-- DATASET RECORDS follows --

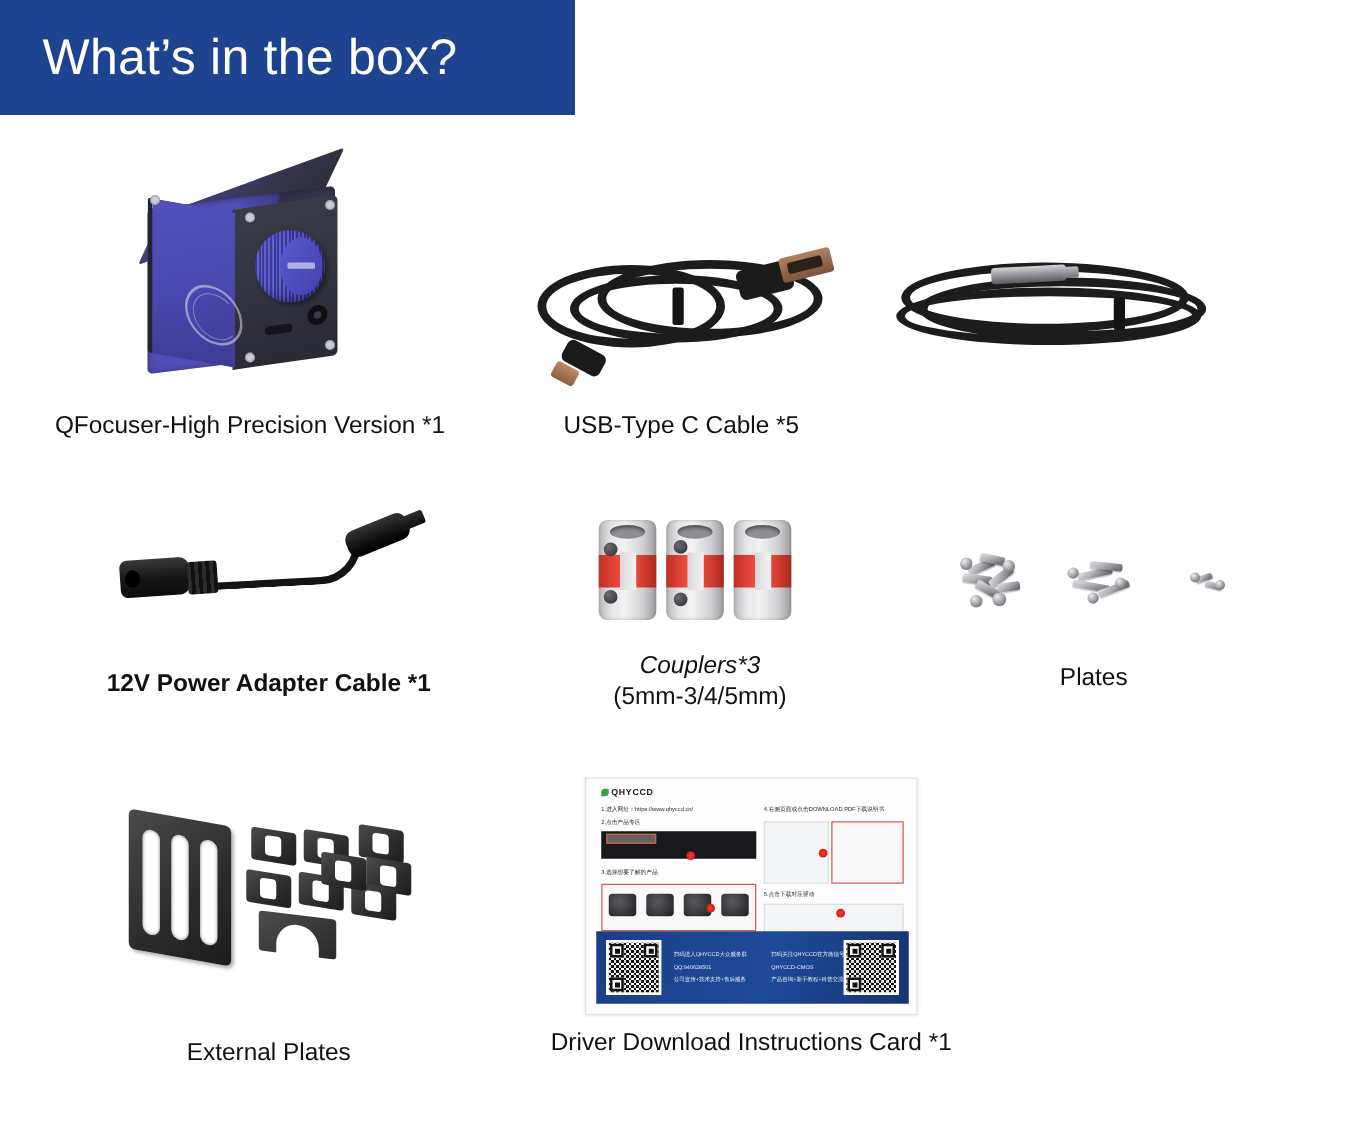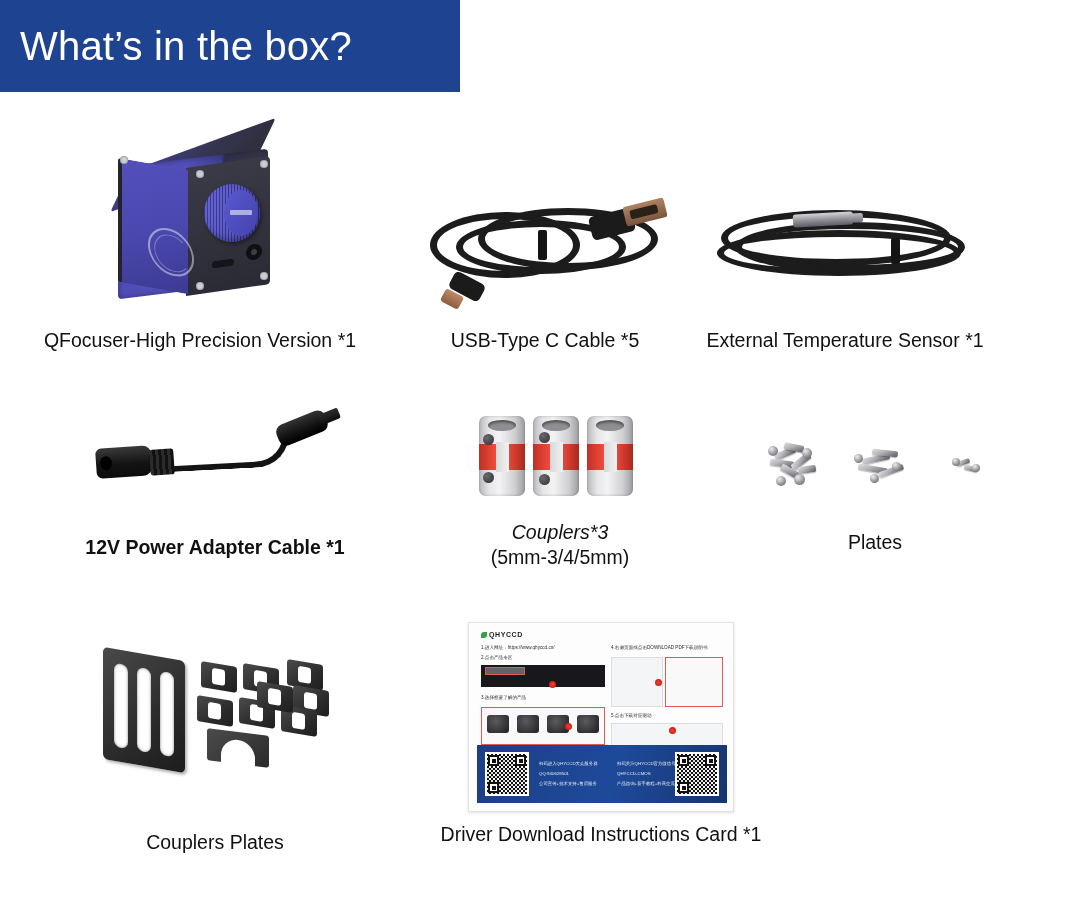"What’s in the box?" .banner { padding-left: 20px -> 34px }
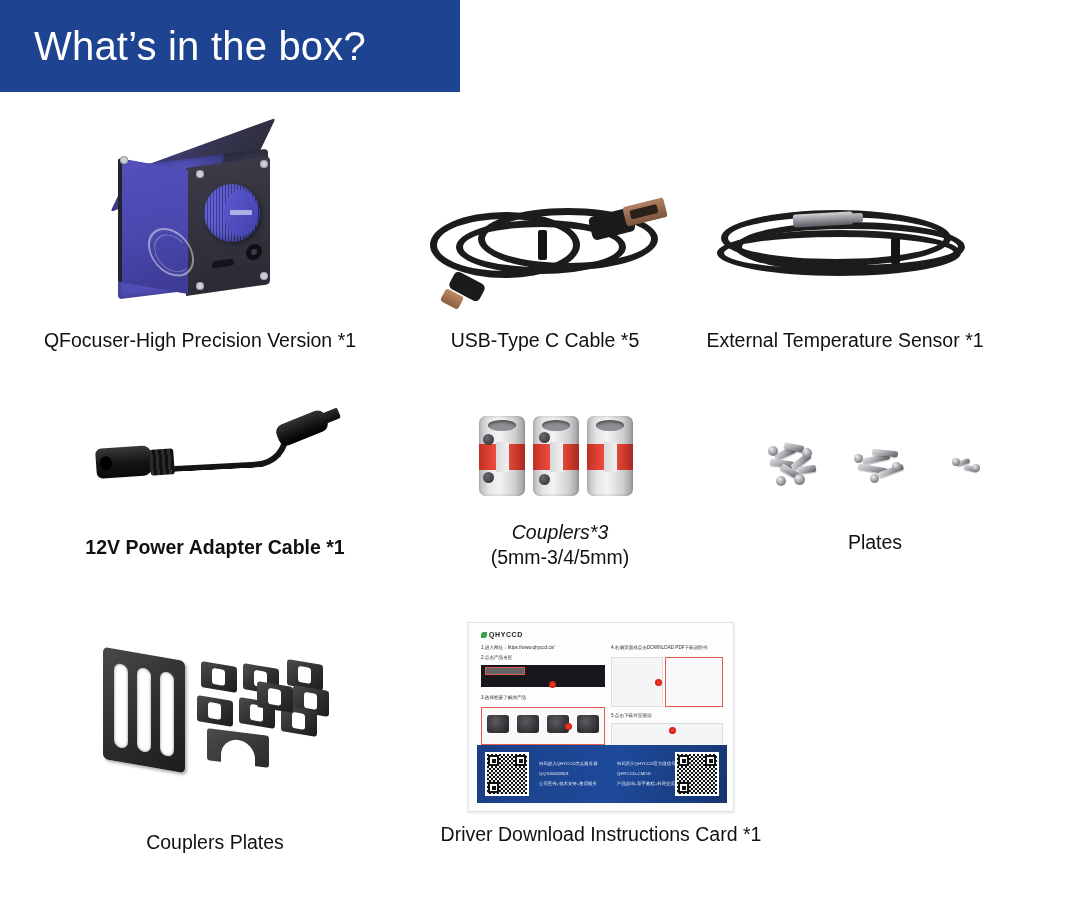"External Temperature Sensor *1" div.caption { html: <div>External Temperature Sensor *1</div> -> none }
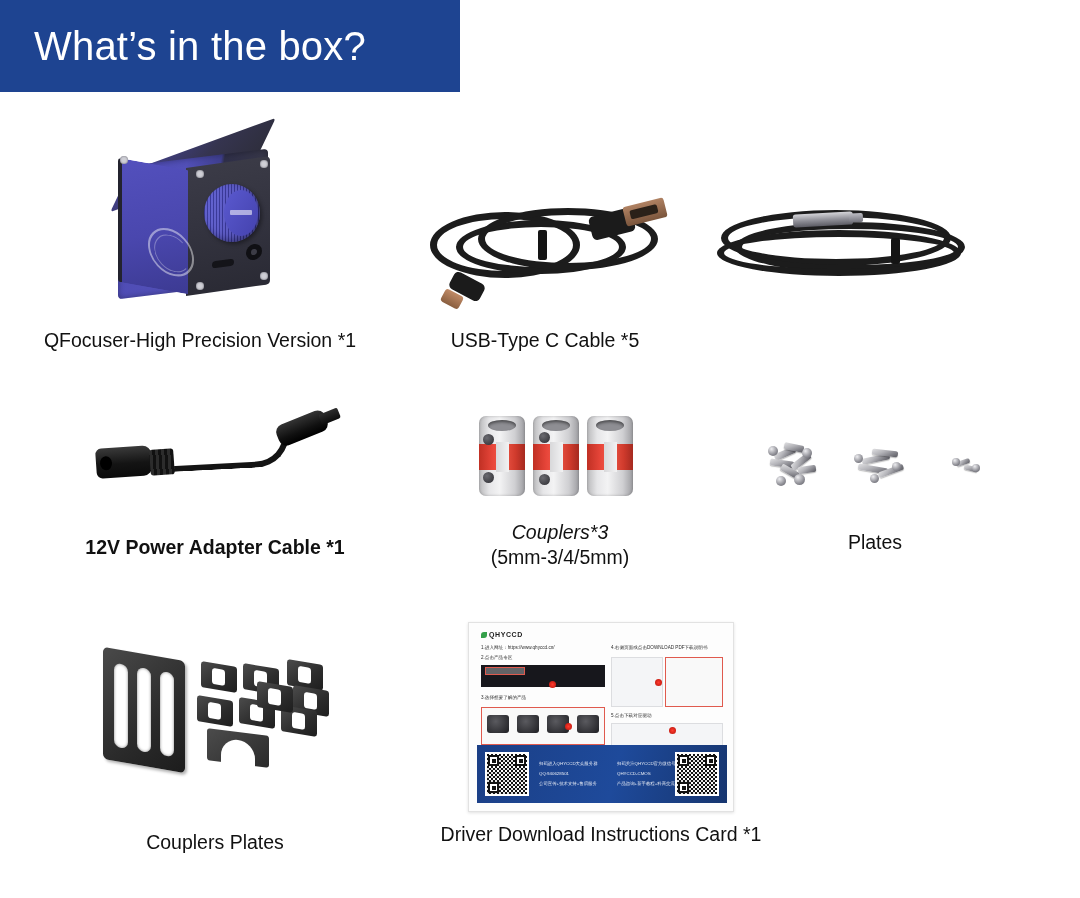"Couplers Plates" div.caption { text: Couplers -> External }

-- DATASET RECORDS concluded --
-- DATASET RECORDS follows --

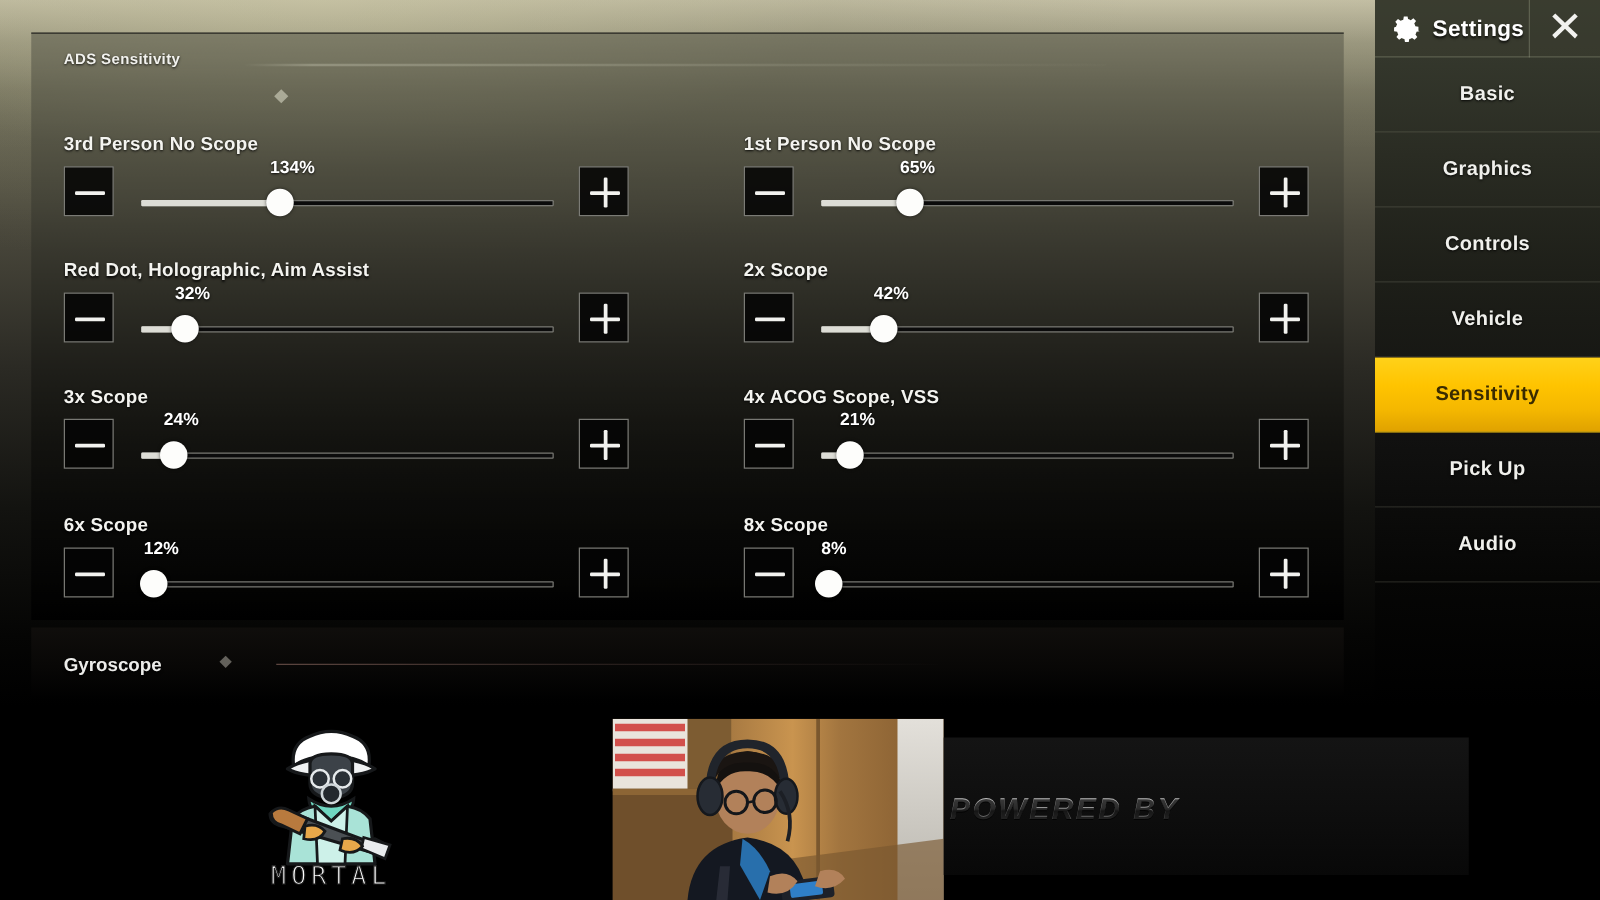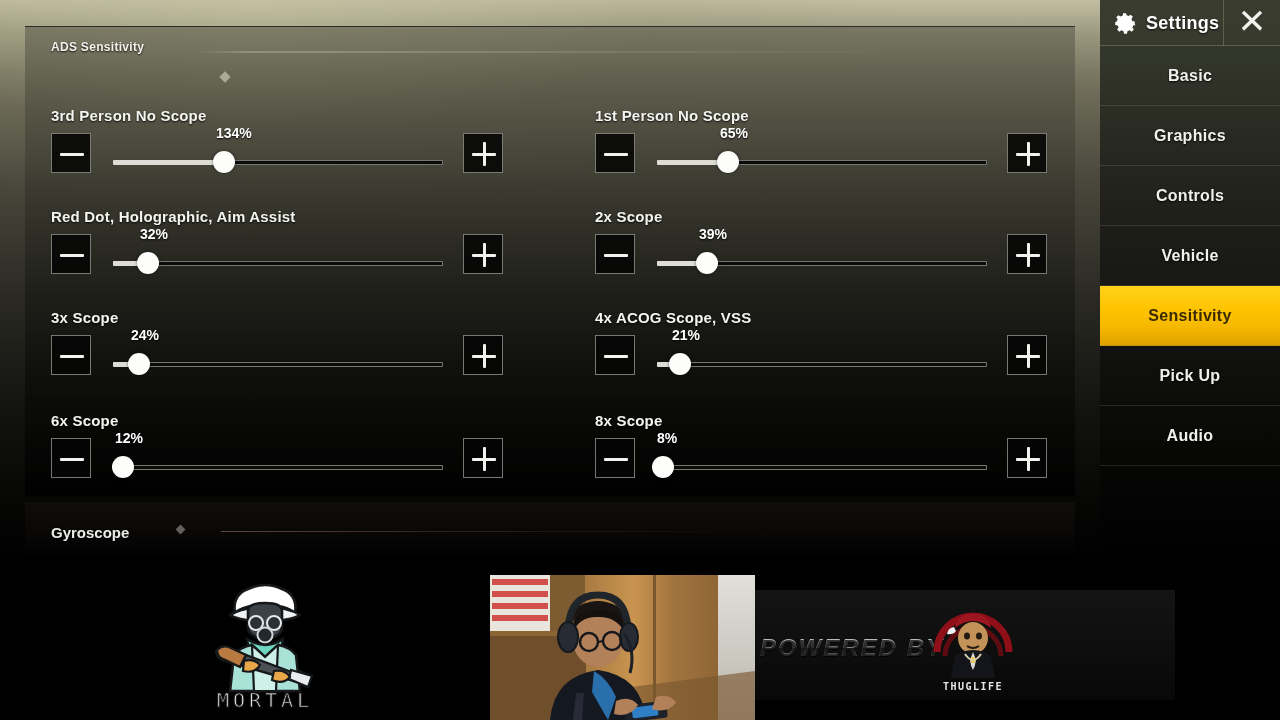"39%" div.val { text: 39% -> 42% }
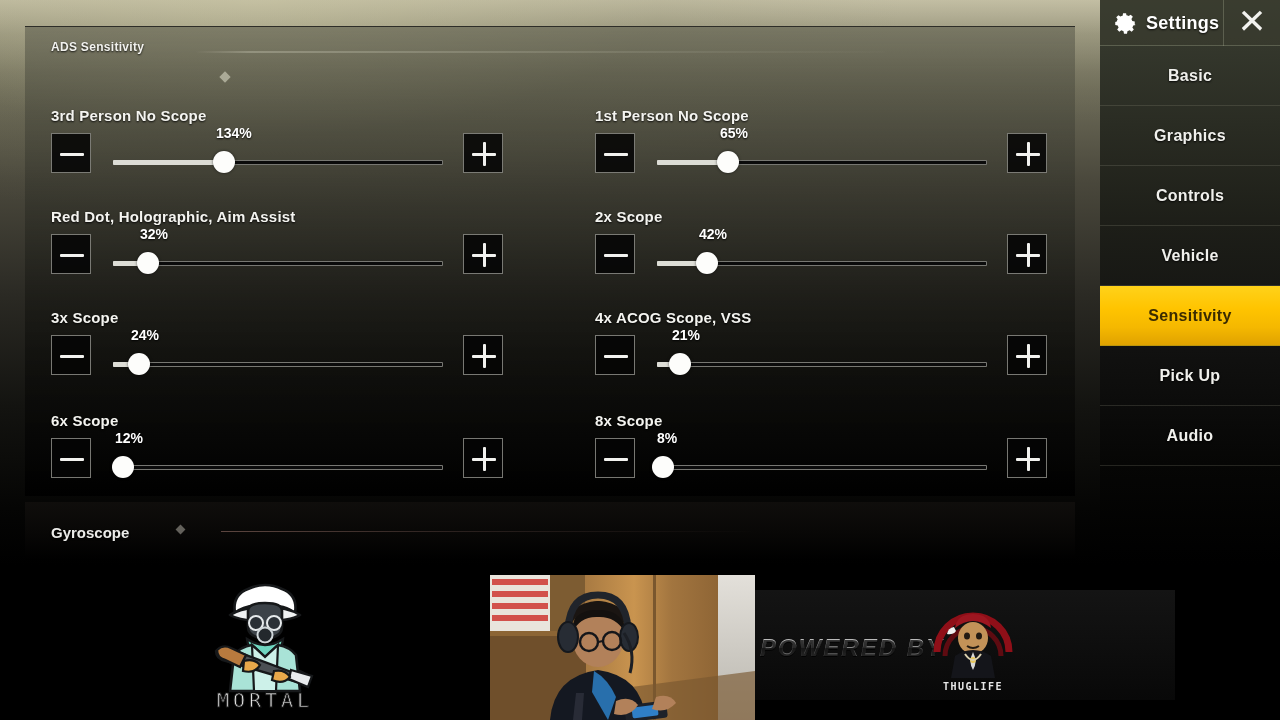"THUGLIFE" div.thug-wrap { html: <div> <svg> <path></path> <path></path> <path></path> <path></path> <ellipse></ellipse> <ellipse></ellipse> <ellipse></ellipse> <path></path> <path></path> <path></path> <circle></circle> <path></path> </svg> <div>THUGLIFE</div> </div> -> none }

-- DATASET RECORDS concluded --

#### EXERCISE BRIEF
Among the records above, locate the line containing "text: 39% ->" and the line containing "html: <div> <svg>", then transcribe exactly the lines starting at the first and ending at the second, with no pictures.

#### SOLUTION TO THE EXERCISE
"39%" div.val { text: 39% -> 42% }
"THUGLIFE" div.thug-wrap { html: <div> <svg> <path></path> <path></path> <path></path> <path></path> <ellipse></ellipse> <ellipse></ellipse> <ellipse></ellipse> <path></path> <path></path> <path></path> <circle></circle> <path></path> </svg> <div>THUGLIFE</div> </div> -> none }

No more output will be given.